·

pickup (EN)
isim

isim “pickup”

tekil pickup, çoğul pickups
  1. pikap (yük taşımak için arkası açık hafif kamyonet)
    He loaded the furniture into his pickup and drove to the new house.
  2. alma
    The school bus makes its pickup at 7 AM every morning.
  3. pikap (ses veya titreşimleri yakalayıp elektrik sinyallerine dönüştüren bir cihaz)
    The guitarist adjusted the pickup on his electric guitar to improve the sound quality.
  4. asılma (biriyle romantik veya cinsel bir ilişki başlatma girişimi)
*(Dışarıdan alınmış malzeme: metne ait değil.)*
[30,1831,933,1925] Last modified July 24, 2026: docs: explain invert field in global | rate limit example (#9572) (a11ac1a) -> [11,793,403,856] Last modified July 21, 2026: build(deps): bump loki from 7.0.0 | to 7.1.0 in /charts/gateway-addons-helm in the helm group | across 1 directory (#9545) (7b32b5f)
    He tried his best pickup line, but she wasn't interested.
  5. ayartılan (romantik veya cinsel bir karşılaşma için başarılı bir şekilde yaklaşılan kişi)
    He bragged about his latest pickup from the party last night.
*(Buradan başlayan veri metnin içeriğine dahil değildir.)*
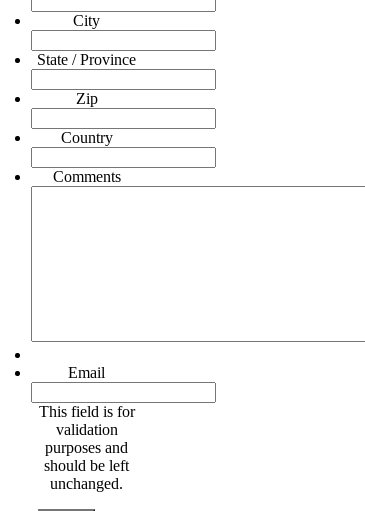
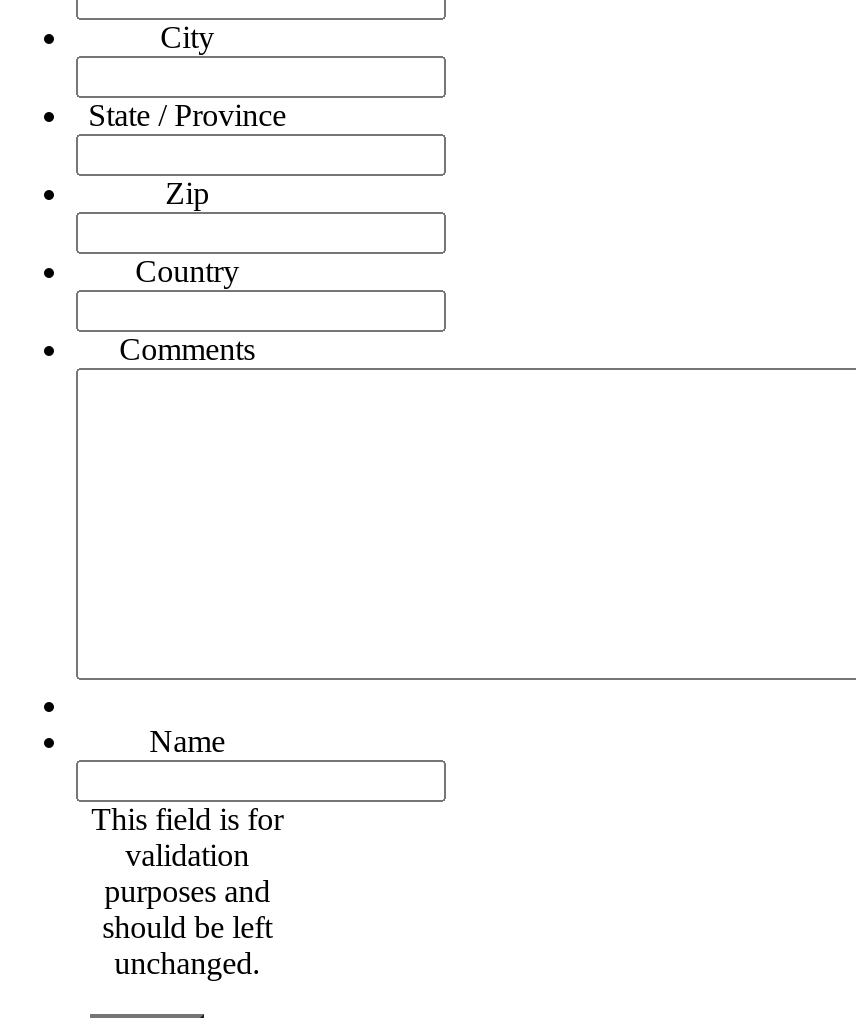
[68,364,105,382] Email -> [149,725,225,759] Name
  6. eşya (video oyunlarında)
    The player grabbed all the health pickups to boost his character's stamina.
  7. hızlanma (ABD, bir aracın hızlı bir şekilde hızlanabilme yeteneği, ivmelenme)
    The new sports car has impressive pickup, reaching high speeds rapidly.
  8. topu yerden alma (spor dallarında, topun yere değmesinden hemen sonra topu yakalama veya vurma eylemi)
    Her quick pickup of the ball allowed her team to continue the play.
  9. ek çekim (filmde, ana çekimlerden sonra daha önceki görüntüleri tamamlamak için kaydedilen küçük ek çekim)
    The director scheduled a pickup to fix some continuity errors.
  10. cevaplama
    The receptionist's prompt pickup of the phone impressed the callers.
  11. benimseme
    The new app has seen rapid pickup among teenagers worldwide.